I went from screaming and crying to giggling in a couple seconds’ time as the baby, without a whimper, was placed on my chest. My first words were, “Is it a boy or a girl?” Sam said, “It’s a boy!” and as we gazed at him, we both exclaimed together, “He’s huge!” The relief I was experiencing was indescribable. I greeted our baby, “Hello, Shiloh Frederick!”

What happened in the next few moments there are not words to properly express. We were left to bond with our new precious son. After awhile, the cord was cut and I delivered the placenta. It didn’t seem fair that now that my baby was out I had to deal with yet more contractions, but soon it was over. I was given some tips on breastfeeding, and Shiloh nursed for 30 minutes on one side and 45 minutes on the other.

They examined Shiloh at my bedside, and when Jen went to weigh him, she said, “Any guesses as to how much he weighs?” Sam and I looked at each other and I said, “I’m gonna guess between 9 and 10 pounds.” She held up the scale and said, “Nine pounds, twelve ounces!”

Then, while Sam held him, the midwives gathered round and I heard the ominous words, “Now let’s take a look at you.” Unbeknownst to me, I had 2nd and 3rd degree tears that needed to be stitched up.

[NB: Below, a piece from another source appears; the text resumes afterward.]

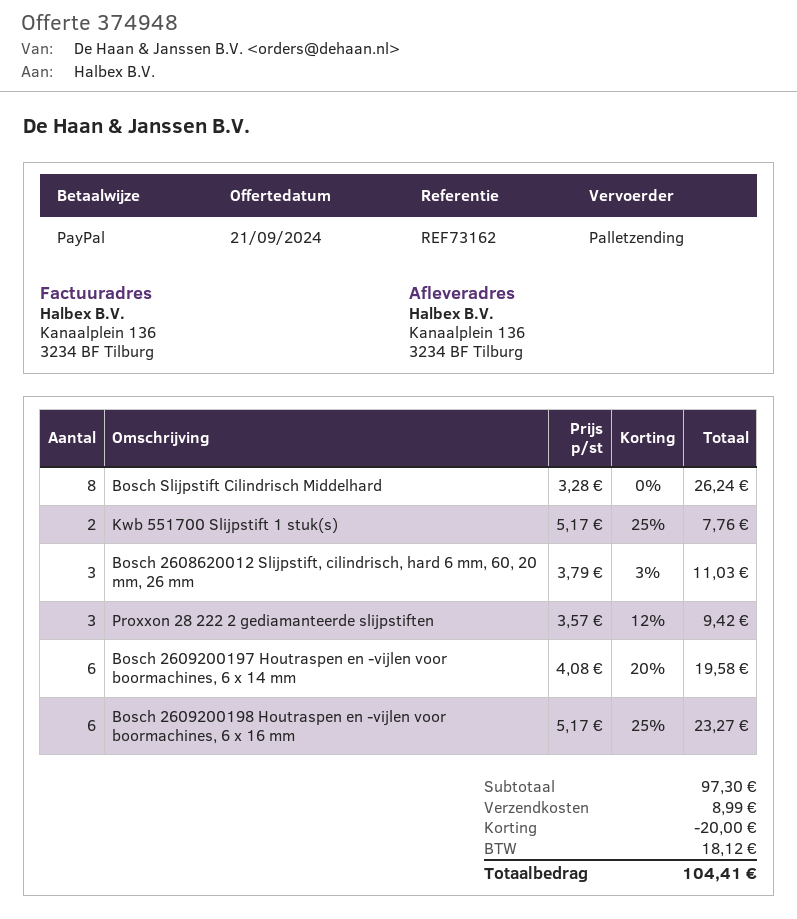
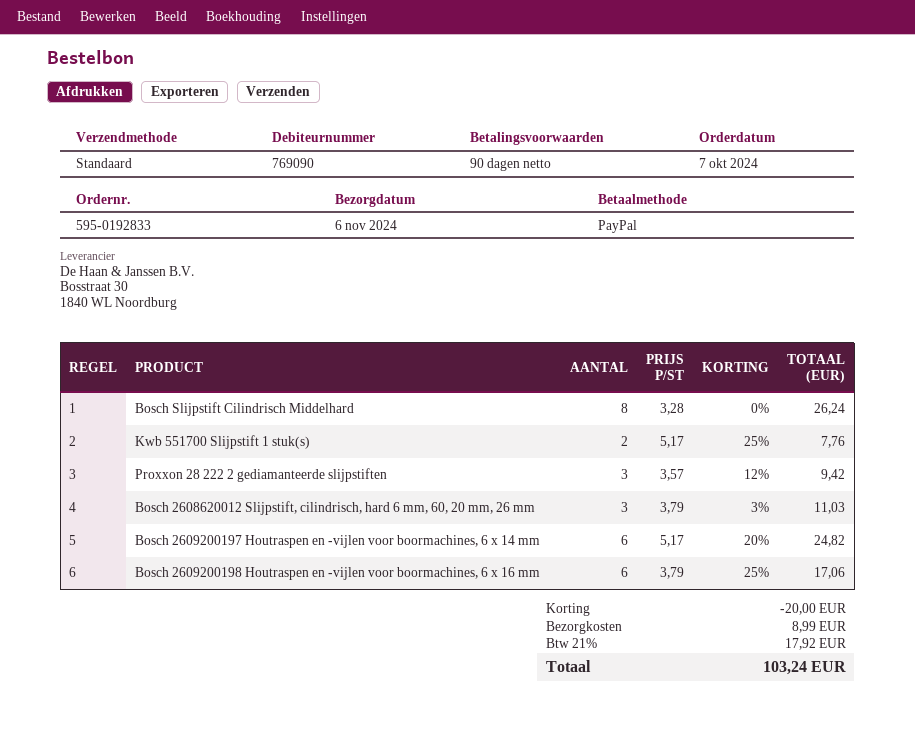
shipping method: pallet freight -> standard
Bosch 2609200197 Houtraspen en -vijlen voor boormachines, 6 x 14 mm: 6 x 4.08 - 20% = 19.58 -> 6 x 5.17 - 20% = 24.82
Bosch 2609200198 Houtraspen en -vijlen voor boormachines, 6 x 16 mm: 6 x 5.17 - 25% = 23.27 -> 6 x 3.79 - 25% = 17.06
tax: 18.12 -> 17.92
total: 104.41 -> 103.24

They decided it best to take me into the hospital to get everything stitched up properly. So, at eight degrees below zero, at 2 a.m. we were braving the icy roads to the emergency room.

During the time at the ER, several people were amazed that I had just delivered a baby without medications and that I was in minimal pain. Still, they wanted to take me into surgery and give me general anesthesia to repair the laceration. After I insisted twice about preferring local anesthesia, they complied. What a blessing to hear that the OB on duty that night had been delivering babies for over 40 years and also knew Patrice! I felt they had a good attitude about me having a home birth. We were back home in about 2 hours… back home to my weary husband and beautiful new baby boy.

I felt sorry for our tired midwives having to drive home on questionable roads. But Sam, Shiloh, and I climbed into bed and let the cares of the day roll away as we basked in the glory of bringing a new life into the world. The next few weeks would be full of rest, relaxation, and happy visitors dropping by to greet our little one, but for now we slept the happy rest of finally receiving the blessing God had for the last nine months been preparing for us. Shiloh Frederick Near had finally come.